• [Stored data]
Start of Block
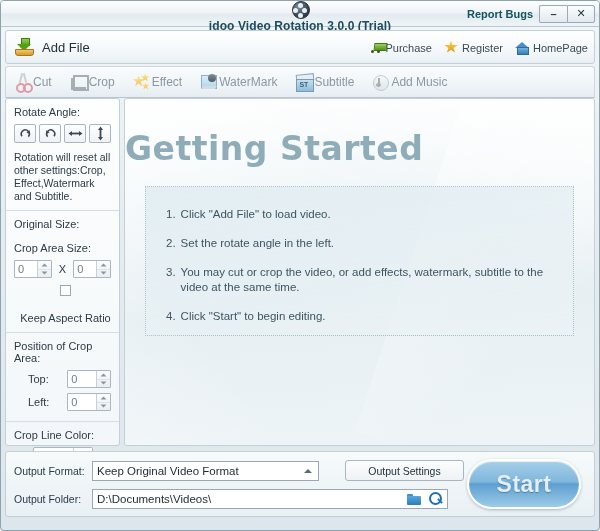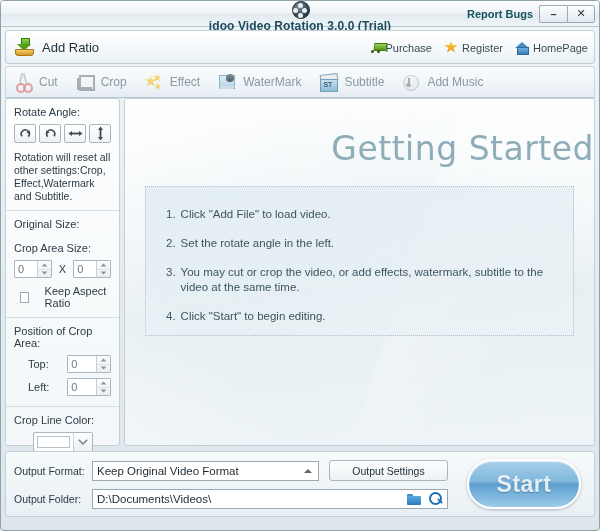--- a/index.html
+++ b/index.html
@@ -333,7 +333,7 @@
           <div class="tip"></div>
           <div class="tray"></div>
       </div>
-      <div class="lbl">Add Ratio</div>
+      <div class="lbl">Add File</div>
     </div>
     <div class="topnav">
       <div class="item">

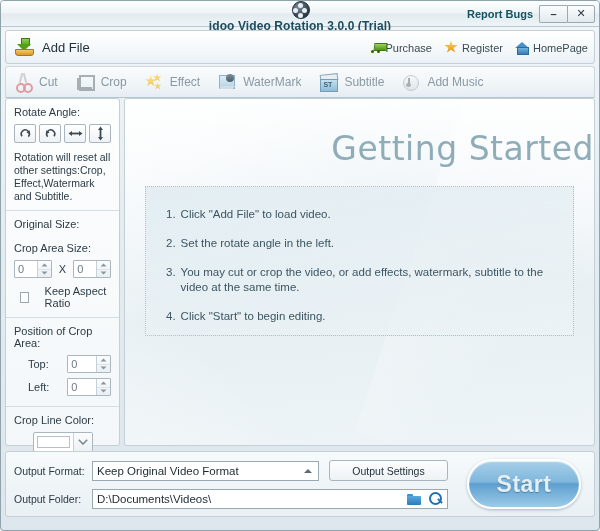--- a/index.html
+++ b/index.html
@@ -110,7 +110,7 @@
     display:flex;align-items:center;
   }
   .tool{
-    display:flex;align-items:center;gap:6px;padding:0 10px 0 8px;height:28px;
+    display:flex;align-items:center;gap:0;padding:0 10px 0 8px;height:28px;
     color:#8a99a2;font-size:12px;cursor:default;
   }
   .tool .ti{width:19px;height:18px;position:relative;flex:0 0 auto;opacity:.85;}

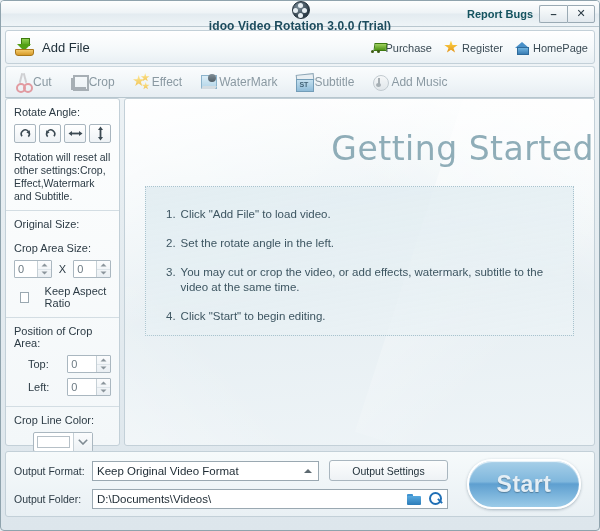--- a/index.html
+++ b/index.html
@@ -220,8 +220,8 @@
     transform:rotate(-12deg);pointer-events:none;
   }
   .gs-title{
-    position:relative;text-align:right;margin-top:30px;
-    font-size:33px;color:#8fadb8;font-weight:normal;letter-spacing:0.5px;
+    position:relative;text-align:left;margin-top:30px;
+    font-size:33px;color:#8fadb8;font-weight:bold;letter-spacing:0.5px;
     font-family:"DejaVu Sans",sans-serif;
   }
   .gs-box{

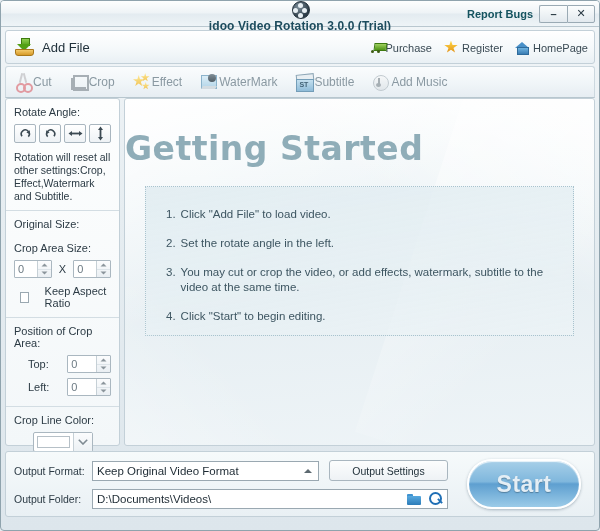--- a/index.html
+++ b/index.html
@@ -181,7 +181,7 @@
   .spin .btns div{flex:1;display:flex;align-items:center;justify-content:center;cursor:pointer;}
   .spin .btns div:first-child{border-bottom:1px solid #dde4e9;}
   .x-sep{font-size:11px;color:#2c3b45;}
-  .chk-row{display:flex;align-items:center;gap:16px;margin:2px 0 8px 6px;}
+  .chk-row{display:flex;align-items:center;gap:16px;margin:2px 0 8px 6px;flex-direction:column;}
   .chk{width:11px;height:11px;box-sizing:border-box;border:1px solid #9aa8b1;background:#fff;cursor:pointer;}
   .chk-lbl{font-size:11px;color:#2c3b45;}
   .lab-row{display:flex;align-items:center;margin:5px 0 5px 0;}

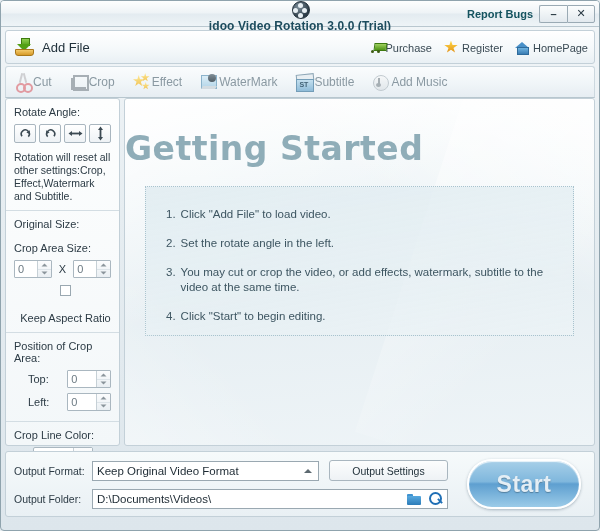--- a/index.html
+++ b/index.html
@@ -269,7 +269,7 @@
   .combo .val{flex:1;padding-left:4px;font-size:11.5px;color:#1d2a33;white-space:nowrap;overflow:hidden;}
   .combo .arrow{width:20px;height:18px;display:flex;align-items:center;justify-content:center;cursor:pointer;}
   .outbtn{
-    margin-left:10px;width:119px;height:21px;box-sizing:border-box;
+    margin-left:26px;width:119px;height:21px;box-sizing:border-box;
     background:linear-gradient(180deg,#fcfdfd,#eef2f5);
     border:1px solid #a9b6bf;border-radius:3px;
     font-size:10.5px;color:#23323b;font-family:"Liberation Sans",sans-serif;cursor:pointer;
End of Block
Start of Block
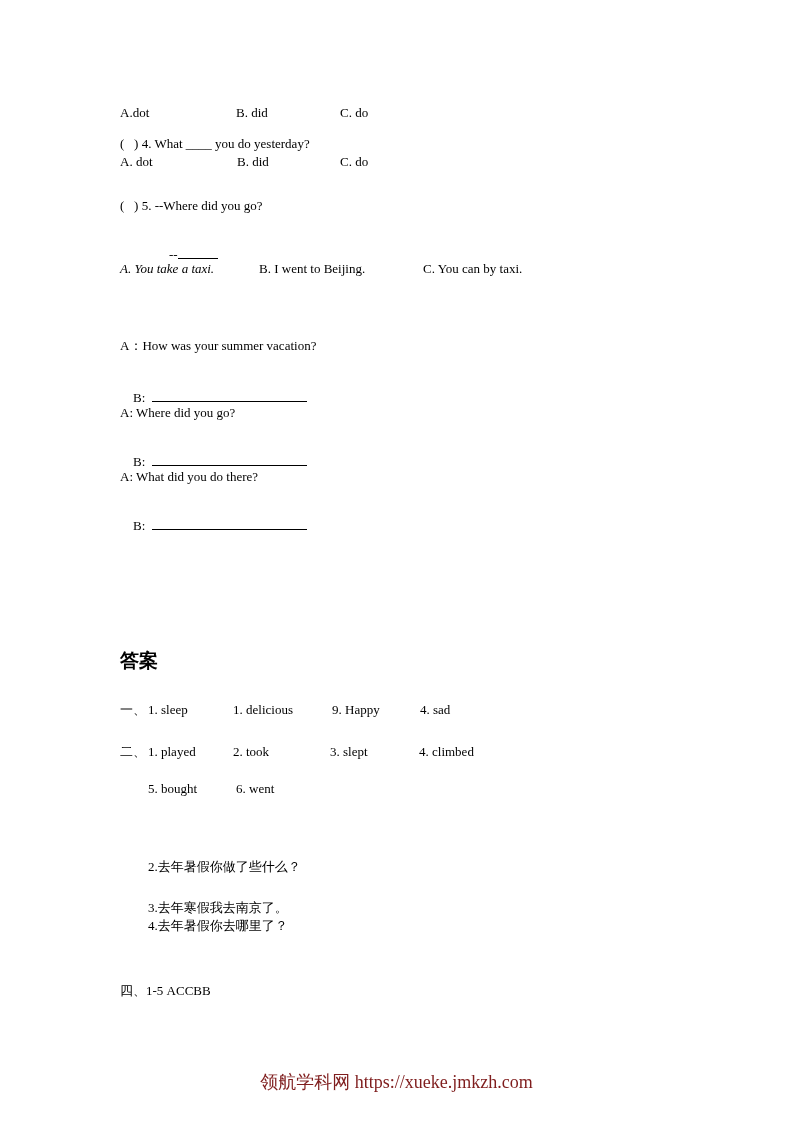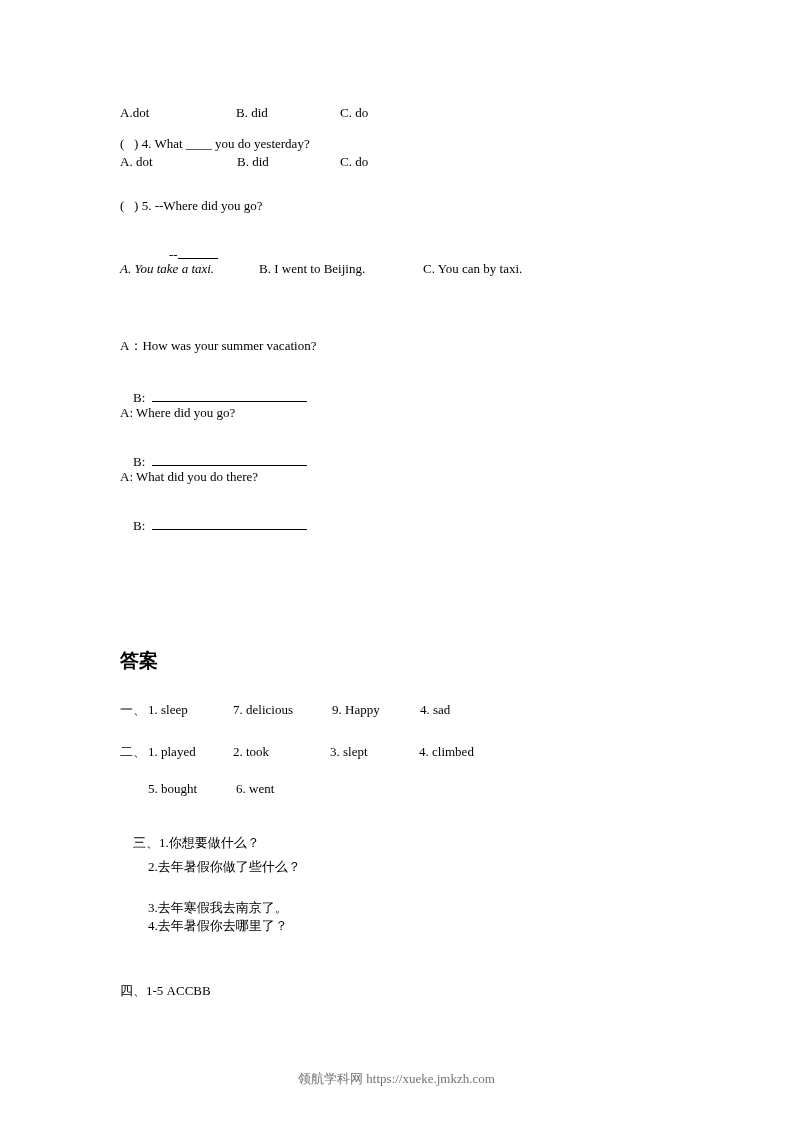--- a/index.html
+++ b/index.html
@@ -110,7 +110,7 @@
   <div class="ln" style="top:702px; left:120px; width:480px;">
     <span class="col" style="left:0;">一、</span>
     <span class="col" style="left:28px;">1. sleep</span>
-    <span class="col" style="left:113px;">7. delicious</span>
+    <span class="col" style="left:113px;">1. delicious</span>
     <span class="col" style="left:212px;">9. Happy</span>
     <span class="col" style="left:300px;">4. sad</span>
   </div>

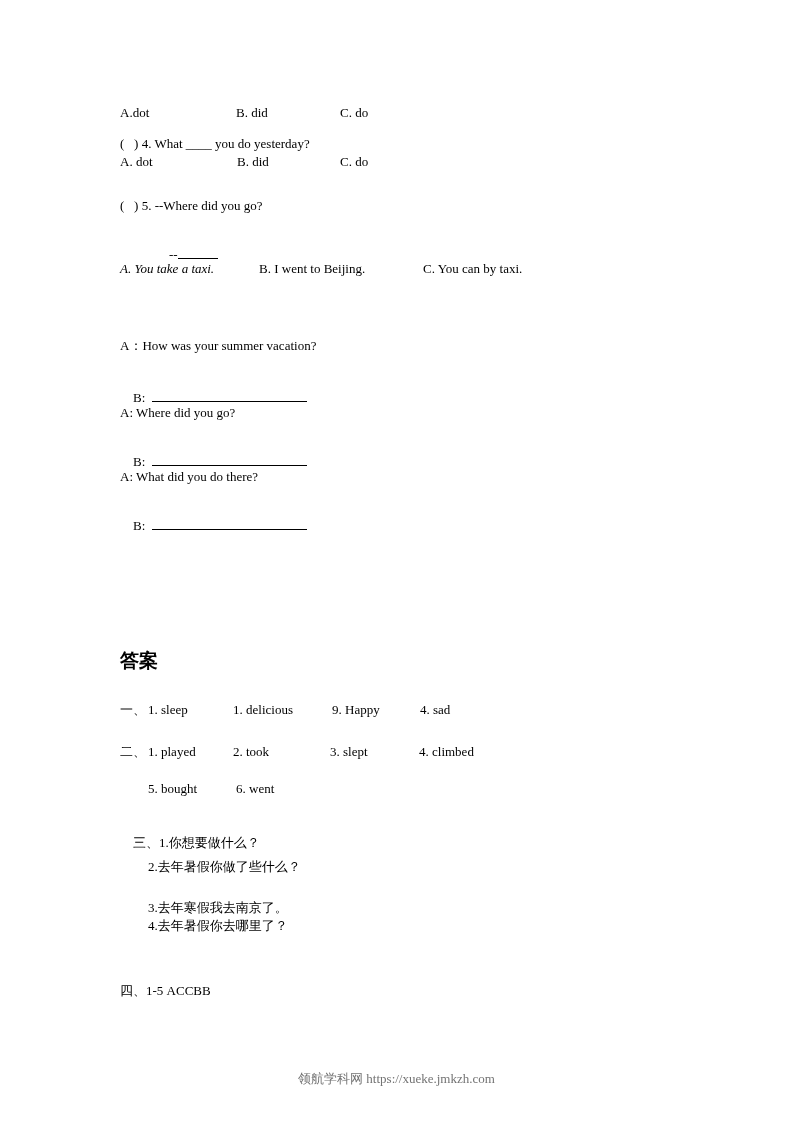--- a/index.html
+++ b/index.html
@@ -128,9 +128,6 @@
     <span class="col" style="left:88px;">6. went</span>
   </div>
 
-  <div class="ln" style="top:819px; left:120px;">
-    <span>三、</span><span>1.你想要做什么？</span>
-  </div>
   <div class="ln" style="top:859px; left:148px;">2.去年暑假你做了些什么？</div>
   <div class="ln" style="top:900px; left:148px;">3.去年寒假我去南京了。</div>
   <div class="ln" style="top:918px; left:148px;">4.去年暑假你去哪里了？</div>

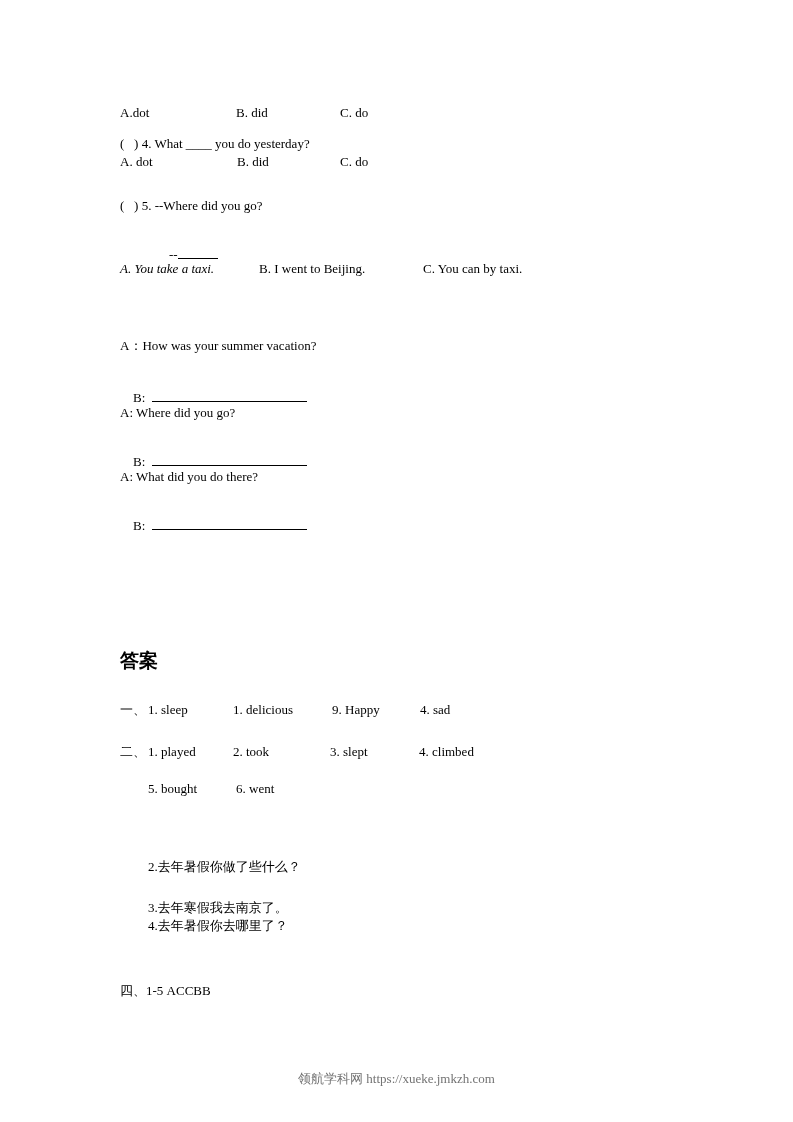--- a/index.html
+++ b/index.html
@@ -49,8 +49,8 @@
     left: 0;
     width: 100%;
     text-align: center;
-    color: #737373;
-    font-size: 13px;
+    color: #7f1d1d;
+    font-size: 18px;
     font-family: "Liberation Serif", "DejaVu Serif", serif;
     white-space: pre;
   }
End of Block
• [Task objective] Every line of the records above where the string "space" is found should be copied.

• [Reply]
   .combo .val{flex:1;padding-left:4px;font-size:11.5px;color:#1d2a33;white-space:nowrap;overflow:hidden;}
     white-space: pre;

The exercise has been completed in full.